Souvent, plusieurs gènes participent à la formation d’un trait de caractère, mais l’évolution ne va pas affecter n’importe lequel de ces gènes. En général, les gènes qui seront modifiés sont ceux dont les mutations agissent comme des interrupteurs. Par exemple, il y a un grand nombre de gènes impliqués dans la formation des poils de la mouche. Mais celui qui va être responsable, prioritairement, des changements de position et du nombre de poils au cours de l’évolution, c’est le gène qui en contrôle le développement : quand il est éliminé, il n’y a plus de poils. Et quand il est exprimé dans une nouvelle région du corps, des poils additionnels apparaissent.

 

Après sa mutation, un gène se réplique-t-il de la même manière ?

Une fois qu’il y a une mutation, la cellule ne voit pas la différence.
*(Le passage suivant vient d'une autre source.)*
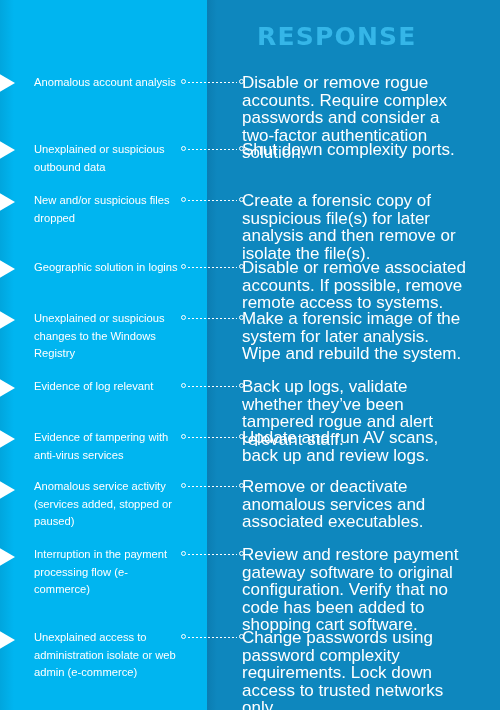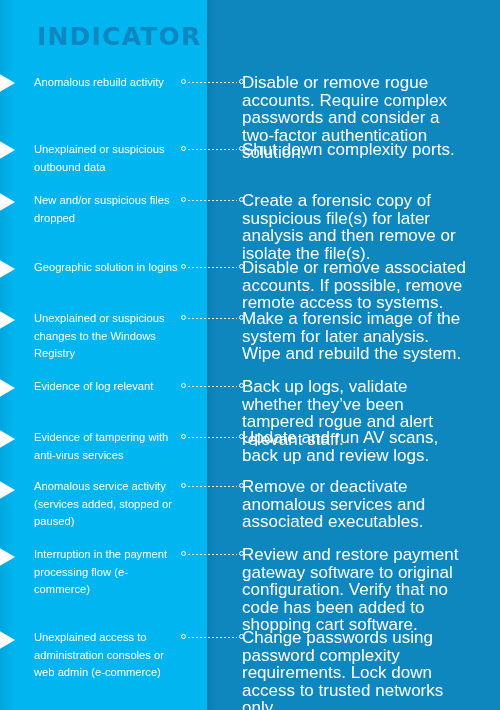--- a/index.html
+++ b/index.html
@@ -125,25 +125,25 @@
 </head>
 <body>
 
 <div id="infographic">
 
   <div class="col-bg-left"></div>
   <div class="col-bg-right"></div>
   <div class="edge-shade"></div>
   <div class="seam-shade"></div>
 
-  <div class="hdr hdr-indicator">INDICATOR</div>
+  <div class="hdr hdr-response">RESPONSE</div>
 
   <div class="row">
     <div class="arrow" style="top:70px"></div>
-    <div class="indicator-text" style="top:74px">Anomalous rebuild activity</div>
+    <div class="indicator-text" style="top:74px">Anomalous account analysis</div>
     <div class="connector" style="top:79px">
       <div class="dot left"></div>
       <div class="line"></div>
       <div class="dot right"></div>
     </div>
     <div class="response-text" style="top:74px">Disable or remove rogue accounts. Require complex passwords and consider a two-factor authentication solution.</div>
   </div>
 
   <div class="row">
     <div class="arrow" style="top:137px"></div>
@@ -228,21 +228,21 @@
     <div class="connector" style="top:551px">
       <div class="dot left"></div>
       <div class="line"></div>
       <div class="dot right"></div>
     </div>
     <div class="response-text" style="top:546px">Review and restore payment gateway software to original configuration. Verify that no code has been added to shopping cart software.</div>
   </div>
 
   <div class="row">
     <div class="arrow" style="top:627px"></div>
-    <div class="indicator-text" style="top:629px">Unexplained access to administration consoles or web admin (e-commerce)</div>
+    <div class="indicator-text" style="top:629px">Unexplained access to administration isolate or web admin (e-commerce)</div>
     <div class="connector" style="top:634px">
       <div class="dot left"></div>
       <div class="line"></div>
       <div class="dot right"></div>
     </div>
     <div class="response-text" style="top:629px">Change passwords using password complexity requirements. Lock down access to trusted networks only.</div>
   </div>
 
 </div>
Imaginez un livre que quelqu’un aurait recopié en remplaçant un mot par un synonyme : il sera impossible de s’apercevoir du changement si l’on ne dispose plus de la copie de départ. Pour la cellule, c’est pareil : une fois qu’il y a mutation, rien ne permet de distinguer la nouvelle séquence d’ADN de l’ancienne.

 

Quels sont les effets de ces mutations ?

La plupart des mutations qui apparaissent et qui changent le génome n’ont pas d’effet. C’est la théorie neutraliste de l’évolution, développée dans les années 1970. Mais nous, ce qui nous intéresse, ce sont les mutations qui affectent les caractères. La sélection naturelle supprime un grand nombre d’individus mais, en même temps, elle favorise certains traits de caractère : une meilleure survie, une meilleure adaptation aux interactions avec d’autres espèces, une transmission accrue chez les virus, etc.
 

"Nous, scientifiques, sommes habitués au doute et aux incertitudes, alors que le grand public a plutôt tendance à avoir une opinion tranchée."
 

Dans le cas des virus, et plus particulièrement du coronavirus qui a très récemment paralysé la planète, y a-t-il un lien entre le caractère pathogène et la capacité à se propager ?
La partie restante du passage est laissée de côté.